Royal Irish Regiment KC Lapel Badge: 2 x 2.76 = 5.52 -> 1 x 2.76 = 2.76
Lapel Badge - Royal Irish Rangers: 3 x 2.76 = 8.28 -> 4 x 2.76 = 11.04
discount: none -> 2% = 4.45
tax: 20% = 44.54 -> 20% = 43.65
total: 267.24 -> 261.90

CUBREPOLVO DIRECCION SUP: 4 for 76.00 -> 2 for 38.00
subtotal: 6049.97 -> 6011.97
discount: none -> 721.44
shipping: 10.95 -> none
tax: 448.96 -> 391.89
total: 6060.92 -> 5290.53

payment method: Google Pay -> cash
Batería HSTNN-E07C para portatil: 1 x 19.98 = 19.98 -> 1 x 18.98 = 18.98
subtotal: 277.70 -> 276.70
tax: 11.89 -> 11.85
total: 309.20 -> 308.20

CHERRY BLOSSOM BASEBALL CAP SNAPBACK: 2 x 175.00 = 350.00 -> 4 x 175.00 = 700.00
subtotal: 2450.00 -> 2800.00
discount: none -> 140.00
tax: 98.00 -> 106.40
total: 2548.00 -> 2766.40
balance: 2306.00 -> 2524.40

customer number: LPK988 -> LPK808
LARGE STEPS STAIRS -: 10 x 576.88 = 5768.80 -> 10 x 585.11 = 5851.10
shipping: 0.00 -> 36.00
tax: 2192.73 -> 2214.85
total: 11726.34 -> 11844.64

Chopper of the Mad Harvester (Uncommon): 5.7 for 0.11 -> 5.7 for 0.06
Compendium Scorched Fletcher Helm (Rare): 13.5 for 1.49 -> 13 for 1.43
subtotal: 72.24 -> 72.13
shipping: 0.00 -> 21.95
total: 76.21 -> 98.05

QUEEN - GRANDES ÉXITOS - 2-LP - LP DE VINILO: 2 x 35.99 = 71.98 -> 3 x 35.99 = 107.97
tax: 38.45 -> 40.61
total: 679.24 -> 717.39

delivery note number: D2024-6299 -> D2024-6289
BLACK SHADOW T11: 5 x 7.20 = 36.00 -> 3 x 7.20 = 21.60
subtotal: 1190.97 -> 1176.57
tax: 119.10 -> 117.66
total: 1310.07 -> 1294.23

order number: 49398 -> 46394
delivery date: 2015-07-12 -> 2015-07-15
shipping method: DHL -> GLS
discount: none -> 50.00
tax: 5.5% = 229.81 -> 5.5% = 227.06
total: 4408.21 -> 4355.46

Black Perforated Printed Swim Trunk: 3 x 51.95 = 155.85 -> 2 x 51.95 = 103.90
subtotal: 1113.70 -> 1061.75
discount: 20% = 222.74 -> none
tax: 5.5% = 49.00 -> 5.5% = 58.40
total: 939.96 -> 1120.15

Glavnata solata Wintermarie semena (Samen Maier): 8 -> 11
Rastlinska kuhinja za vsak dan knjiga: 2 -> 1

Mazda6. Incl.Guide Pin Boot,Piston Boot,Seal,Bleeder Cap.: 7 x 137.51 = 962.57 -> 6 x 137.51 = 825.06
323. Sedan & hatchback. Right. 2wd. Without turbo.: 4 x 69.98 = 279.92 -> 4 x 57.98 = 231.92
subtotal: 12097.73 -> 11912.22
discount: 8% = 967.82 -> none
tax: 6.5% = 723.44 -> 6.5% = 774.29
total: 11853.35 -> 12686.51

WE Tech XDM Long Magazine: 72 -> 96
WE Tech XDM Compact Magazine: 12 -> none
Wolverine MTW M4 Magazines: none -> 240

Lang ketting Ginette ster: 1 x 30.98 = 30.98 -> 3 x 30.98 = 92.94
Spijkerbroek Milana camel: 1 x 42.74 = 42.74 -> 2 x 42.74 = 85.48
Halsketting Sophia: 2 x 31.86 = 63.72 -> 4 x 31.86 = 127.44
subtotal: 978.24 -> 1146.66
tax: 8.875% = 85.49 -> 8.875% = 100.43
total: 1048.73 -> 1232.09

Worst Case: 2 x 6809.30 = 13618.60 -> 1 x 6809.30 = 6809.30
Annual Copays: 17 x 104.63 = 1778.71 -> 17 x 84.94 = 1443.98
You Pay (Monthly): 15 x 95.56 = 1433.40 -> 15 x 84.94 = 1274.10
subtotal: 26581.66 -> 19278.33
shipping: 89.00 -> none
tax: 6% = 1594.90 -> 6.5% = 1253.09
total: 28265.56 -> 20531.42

> **YOUR TASK**
Reproduce every line of the entries above, unchanged, from the very first one down to and including the line containing "Chopper of the".

> **SOLVED EXERCISE**
Royal Irish Regiment KC Lapel Badge: 2 x 2.76 = 5.52 -> 1 x 2.76 = 2.76
Lapel Badge - Royal Irish Rangers: 3 x 2.76 = 8.28 -> 4 x 2.76 = 11.04
discount: none -> 2% = 4.45
tax: 20% = 44.54 -> 20% = 43.65
total: 267.24 -> 261.90

CUBREPOLVO DIRECCION SUP: 4 for 76.00 -> 2 for 38.00
subtotal: 6049.97 -> 6011.97
discount: none -> 721.44
shipping: 10.95 -> none
tax: 448.96 -> 391.89
total: 6060.92 -> 5290.53

payment method: Google Pay -> cash
Batería HSTNN-E07C para portatil: 1 x 19.98 = 19.98 -> 1 x 18.98 = 18.98
subtotal: 277.70 -> 276.70
tax: 11.89 -> 11.85
total: 309.20 -> 308.20

CHERRY BLOSSOM BASEBALL CAP SNAPBACK: 2 x 175.00 = 350.00 -> 4 x 175.00 = 700.00
subtotal: 2450.00 -> 2800.00
discount: none -> 140.00
tax: 98.00 -> 106.40
total: 2548.00 -> 2766.40
balance: 2306.00 -> 2524.40

customer number: LPK988 -> LPK808
LARGE STEPS STAIRS -: 10 x 576.88 = 5768.80 -> 10 x 585.11 = 5851.10
shipping: 0.00 -> 36.00
tax: 2192.73 -> 2214.85
total: 11726.34 -> 11844.64

Chopper of the Mad Harvester (Uncommon): 5.7 for 0.11 -> 5.7 for 0.06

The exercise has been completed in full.